Campus officials are expected to hand over the first run of around 40 rabbits to the ad hoc rescue group TRACS For Texas Bound Bunnies, under the watchful and restrictive eyes of the Ministry of the Environment. 

The Ministry has classified the former pets and their offspring as wildlife making it illegal for groups and individuals to rescue any rabbits without a permit and an approved facility to house them, a problem that does not encumber feral cats, horses or other animals in a similar situation. (Ironically people can trap and kill rabbits without a permit, but you need a permit to catch, sterilize and re-home them).

The logistics are a nightmare for the rescue group and the assisting vets who must spay and neuter large numbers of rabbits in a very short time frame as mandated by the Ministry.

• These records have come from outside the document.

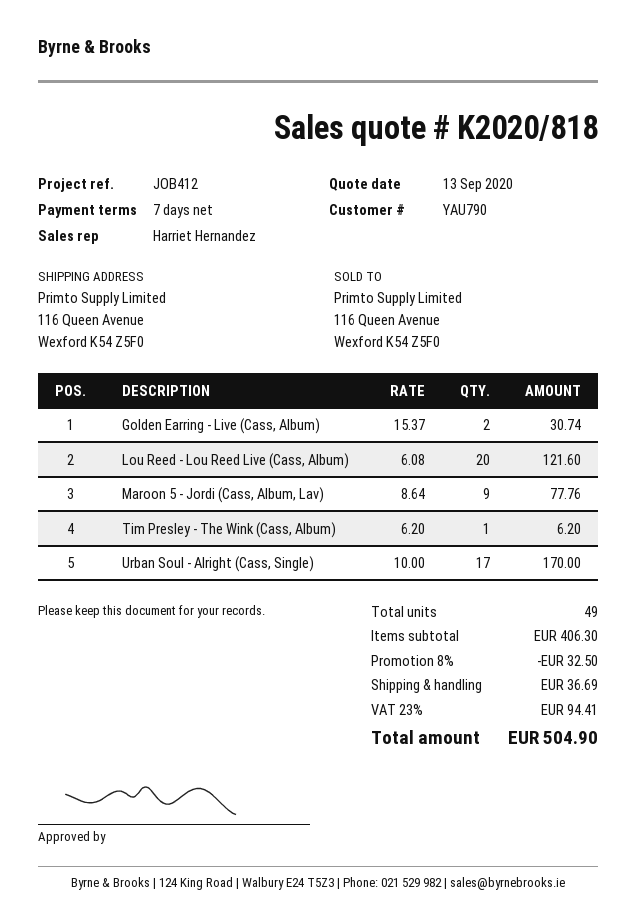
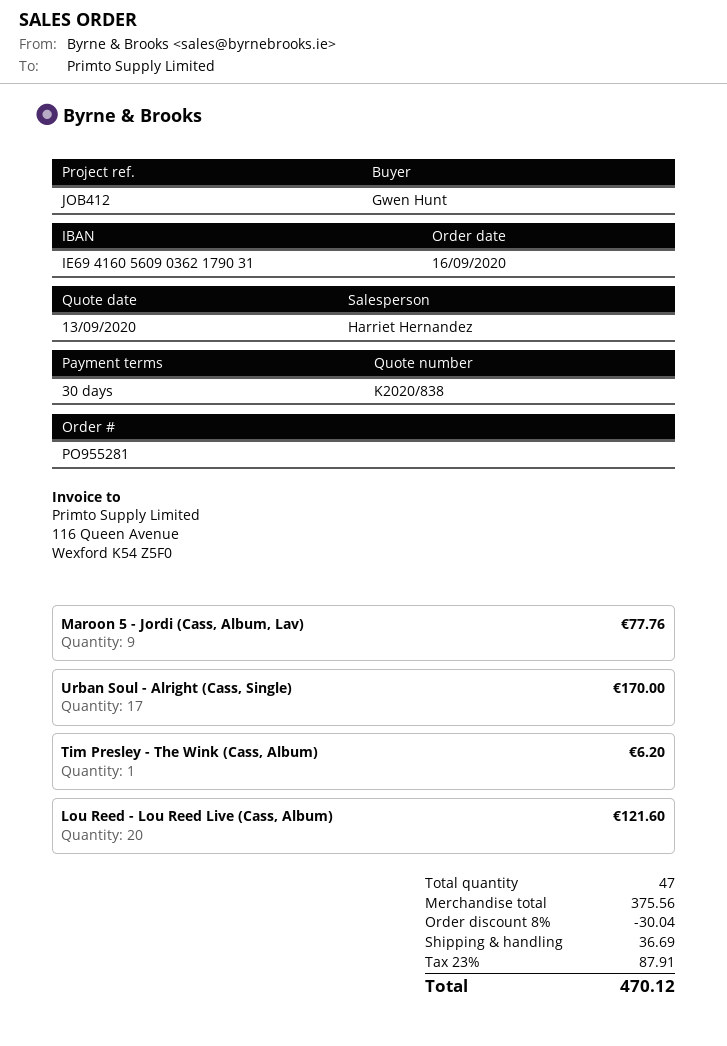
quote number: K2020/818 -> K2020/838
payment terms: 7 days -> 30 days
Golden Earring - Live (Cass, Album): 2 for 30.74 -> none
total quantity: 49 -> 47
subtotal: 406.30 -> 375.56
discount: 8% = 32.50 -> 8% = 30.04
tax: 23% = 94.41 -> 23% = 87.91
total: 504.90 -> 470.12

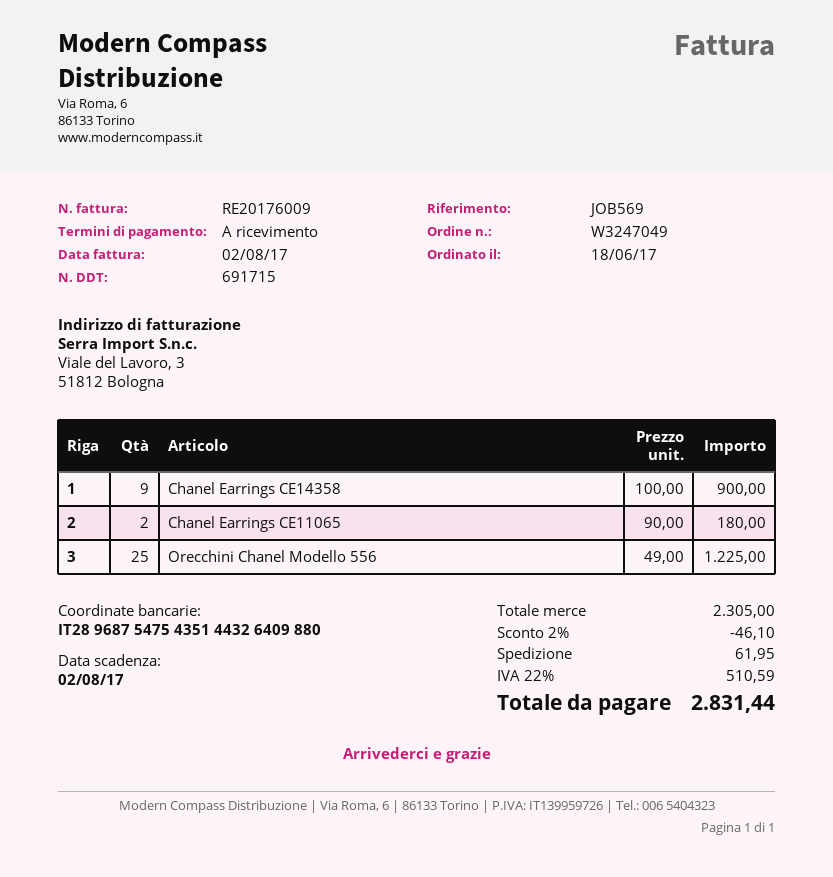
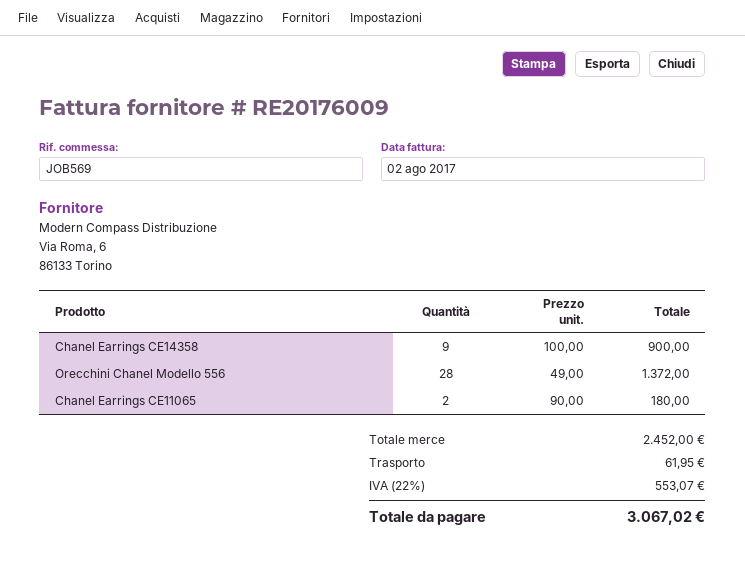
Orecchini Chanel Modello 556: 25 x 49.00 = 1225.00 -> 28 x 49.00 = 1372.00
subtotal: 2305.00 -> 2452.00
discount: 2% = 46.10 -> none
tax: 22% = 510.59 -> 22% = 553.07
total: 2831.44 -> 3067.02

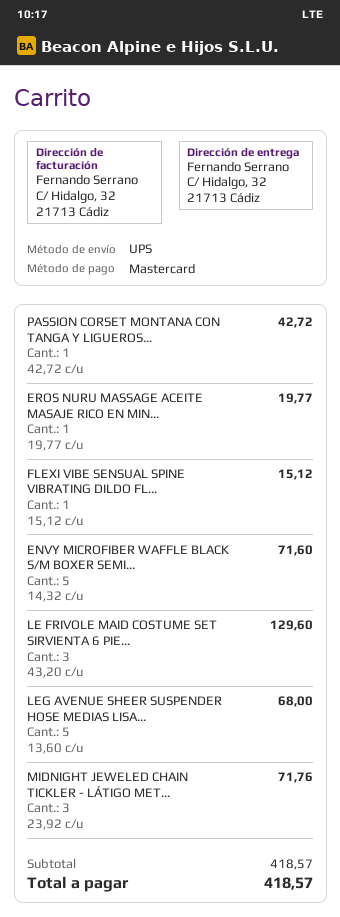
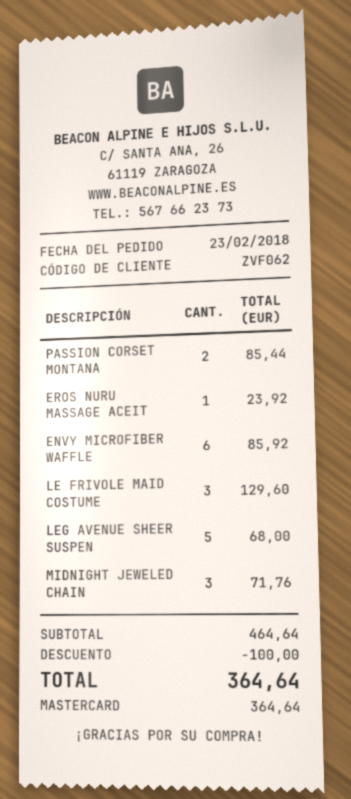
PASSION CORSET MONTANA CON TANGA Y LIGUEROS...: 1 for 42.72 -> 2 for 85.44
EROS NURU MASSAGE ACEITE MASAJE RICO EN MIN...: 1 for 19.77 -> 1 for 23.92
FLEXI VIBE SENSUAL SPINE VIBRATING DILDO FL...: 1 for 15.12 -> none
ENVY MICROFIBER WAFFLE BLACK S/M BOXER SEMI...: 5 for 71.60 -> 6 for 85.92
subtotal: 418.57 -> 464.64
discount: none -> 100.00
total: 418.57 -> 364.64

The only facilities included on the permit and allowed to house the rabbits are the veterinary practices, an impossible feat for the small clinics. Only three vets are authorized on the Texas permit and just two of them are available to help immediately -- Dr. Joseph Martinez of Little Paws Animal Clinic in Richmond, who is handling the majority of the current group of rabbits, and Dr. Nick Shaw, an early champion of the rabbits, who heads up several clinics in Victoria. 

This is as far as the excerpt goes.